LAKE BOSUMTWE: PUBLIC SECTOR VICTIM

Posted on December 30, 2012

1


Yesterday December 29th, I drove guests to Lake Bosumtwe. They wanted to ride horses at the wonderful Green Ranch. And here’s another post on the Four Villages Inn WordPress blog.

So we get to the district assembly’s barrier at the cusp of the crater where the road descends to the lake and the village of Abono. It is here that local authorities always collect GH C 2.00 from foreigners and GH C1 from locals on the pretext of road maintenance.

But what’s going on today? There are four cars lined up already at the barrier and there are a lot of people arguing. Somebody approaches our car and demands GH C10 each from us to go to festivities at the lake. We explain that we are going to the Green Ranch to ride horses, but he says everyone has to pay to go past the barrier. We hear details that an individual has organized a party and has paid local authorities for permission to charge admission. We then establish that I am local so all told it’s GH C 25! I ask how long this is going on for and am told 3 days!
As we drove past we see cars in line already packed with kids. Sad….My guest, a tourist from Europe here in Ghana for about a week, yells out at the goons manning the barrier that these kind of tactics will hurt businesses by the lake.

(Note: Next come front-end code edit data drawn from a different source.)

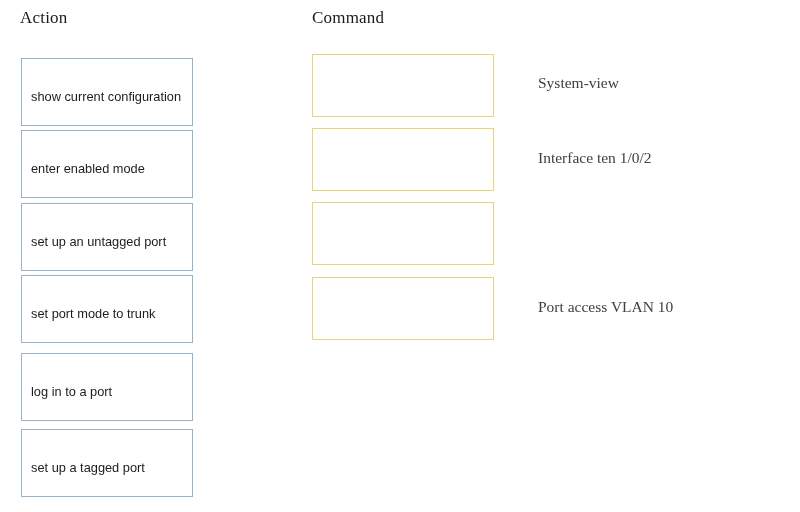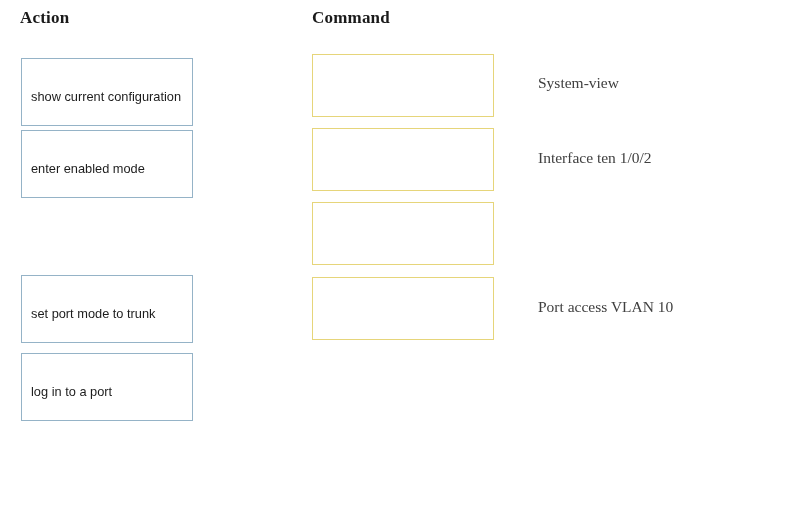--- a/index.html
+++ b/index.html
@@ -20,21 +20,21 @@
     position: absolute;
     left: 0; top: 0;
     width: 800px;
     height: 512px;
   }
 
   
   .col-header {
     position: absolute;
     font-family: "Liberation Serif", serif;
-    font-weight: bold;
+    font-weight: normal;
     font-size: 17px;
     color: #1a1a1a;
     letter-spacing: 0.2px;
     white-space: nowrap;
     text-align: center;
   }
   #action-header  { left: 20px;  top: 8px; }
   #command-header { left: 312px; top: 8px; }
 
   
@@ -88,25 +88,31 @@
   <div class="col-header" id="action-header">Action</div>
 
   <div class="col-header" id="command-header">Command</div>
 
   <div class="action-box" style="top:58px">
     <div class="action-label">show current configuration</div>
   </div>
   <div class="action-box" style="top:130px">
     <div class="action-label">enter enabled mode</div>
   </div>
+  <div class="action-box" style="top:203px">
+    <div class="action-label">set up an untagged port</div>
+  </div>
   <div class="action-box" style="top:275px">
     <div class="action-label">set port mode to trunk</div>
   </div>
   <div class="action-box" style="top:353px">
     <div class="action-label">log in to a port</div>
+  </div>
+  <div class="action-box" style="top:429px">
+    <div class="action-label">set up a tagged port</div>
   </div>
 
   <div class="command-box" style="top:54px"></div>
   <div class="command-box" style="top:128px"></div>
   <div class="command-box" style="top:202px"></div>
   <div class="command-box" style="top:277px"></div>
 
   <div class="command-label" style="top:74px">System-view</div>
   <div class="command-label" style="top:149px">Interface ten 1/0/2</div>
   <div class="command-label" style="top:298px">Port access VLAN 10</div>

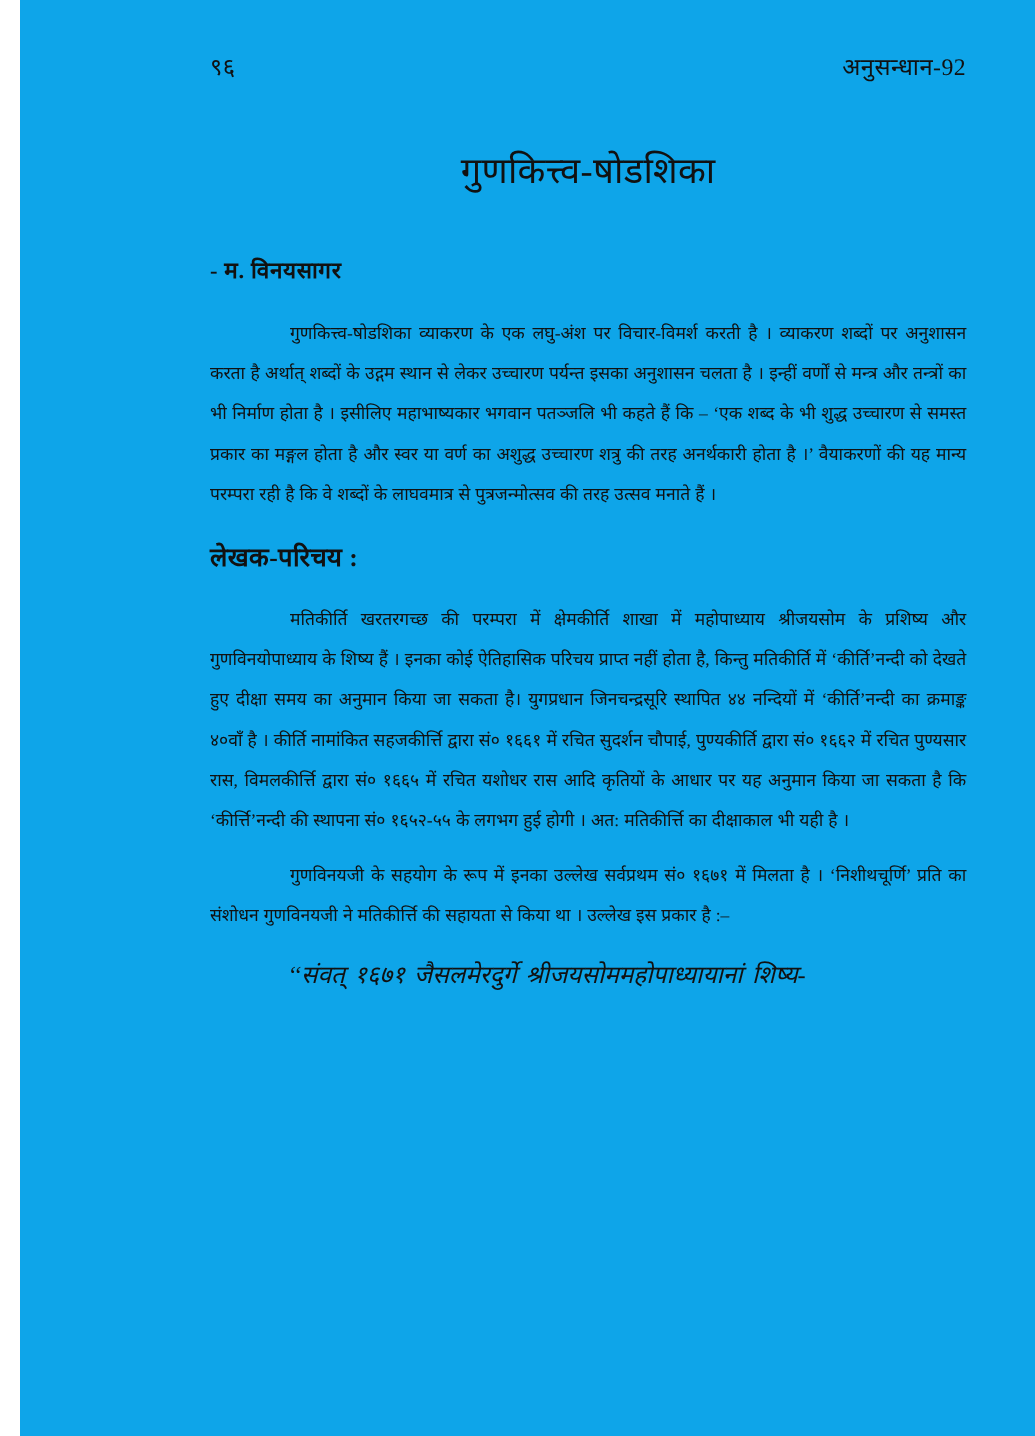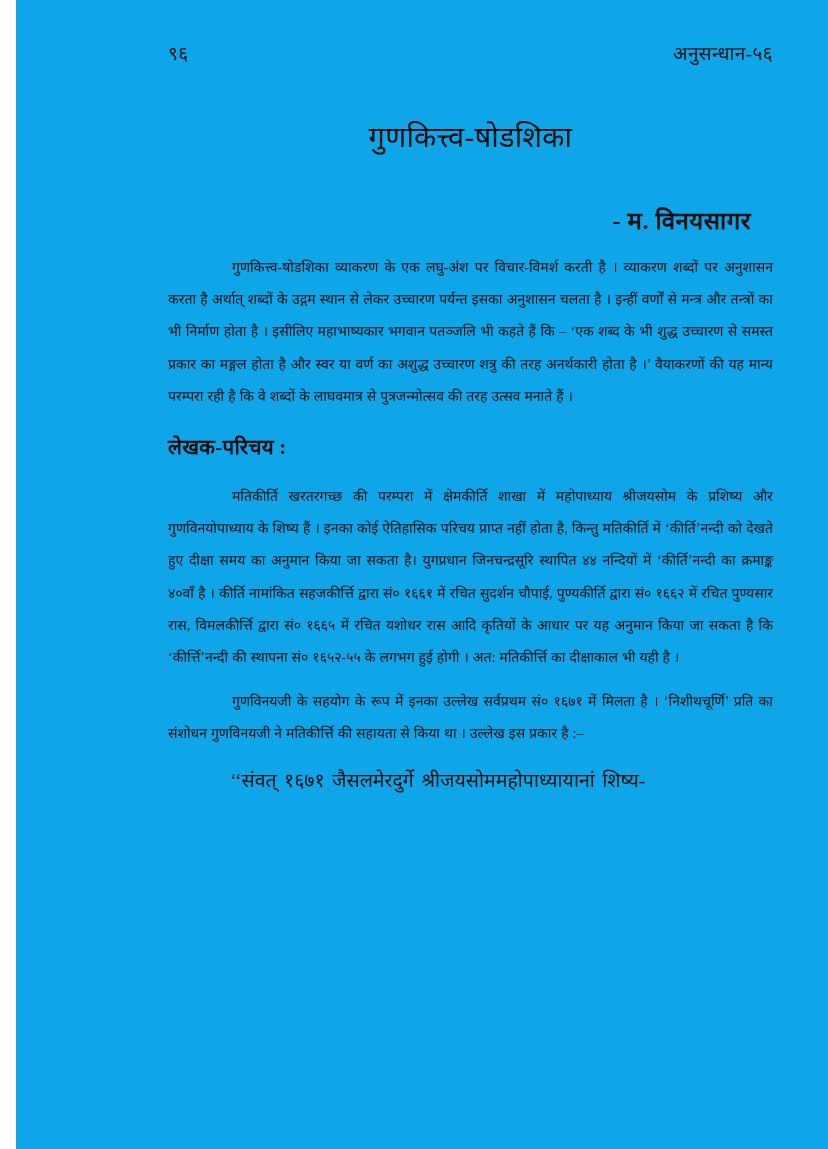--- a/index.html
+++ b/index.html
@@ -62,23 +62,23 @@
     letter-spacing: 0.3px;
     white-space: nowrap;
   }
 
   
   .byline {
     position: absolute;
     left: 152px;
     top: 203px;
     width: 605px;
-    text-align: right;
+    text-align: left;
     padding-right: 22px;
-    font-size: 24px;
+    font-size: 18px;
     font-weight: bold;
     letter-spacing: 0.5px;
     box-sizing: border-box;
   }
 
   
   .body-area {
     position: absolute;
     left: 152px;
     top: 252px;
@@ -106,33 +106,34 @@
     font-size: 20.5px;
     font-weight: bold;
     line-height: 32px;
     letter-spacing: 0.3px;
   }
 
   p.quote-line {
     margin: 14px 0 0 0;
     font-size: 19.5px;
     line-height: 32px;
+    font-style: italic;
     text-indent: 62px;
     word-spacing: 2.5px;
     white-space: nowrap;
   }
 </style>
 </head>
 <body>
 
 <div class="page">
 
   <div class="running-head">
     <span class="folio">९६</span>
-    <span class="book-title">अनुसन्धान-५६</span>
+    <span class="book-title">अनुसन्धान-92</span>
   </div>
 
   <div class="title-block">
     <div class="title-line-2">गुणकित्त्व-षोडशिका</div>
   </div>
 
   <div class="byline">- म. विनयसागर</div>
 
   <div class="body-area">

At the lake we went to Rainbow Garden Village Guest House near to the Green Ranch to swim. But that’s a no-go because the water close to the shoreline is covered by a diarrhea brown film. It’s been like that for months, but now it seems that the pollution extends further out from the shore. On a previous visit to the lake, I had been explained that it was fireflies, yes fireflies. that there weren’t enough fish in the lake to eat the fireflies that settled on the lake. Thus they died and disintegrated causing the brown film.

This time Elodie from The Green Ranch says the pollution all around the lake has been caused by a fish farm that was established without authorization….

And….my wife from that area thinks that another possible cause might be runoff from galamsey, that is illegal gold mining operations. But who knows???? What is known though is people from the over twenty villages scattered around the lake are complaining, complaining big time!

And of course you’ve read in this blog about the cutting down of a magnificent kapok tree close to the shoreline as the ECG (Electrical Company of Ghana) extends power lines around the lake making no effort whatsoever to skirt these wonders of nature. Elodie informed me that more glorious trees have fallen to ECG’s chain saws.

WHAT A PITY LAKE BOSUMTWE AND ITS TOURISM POTENTIAL IS BEING SPOILED.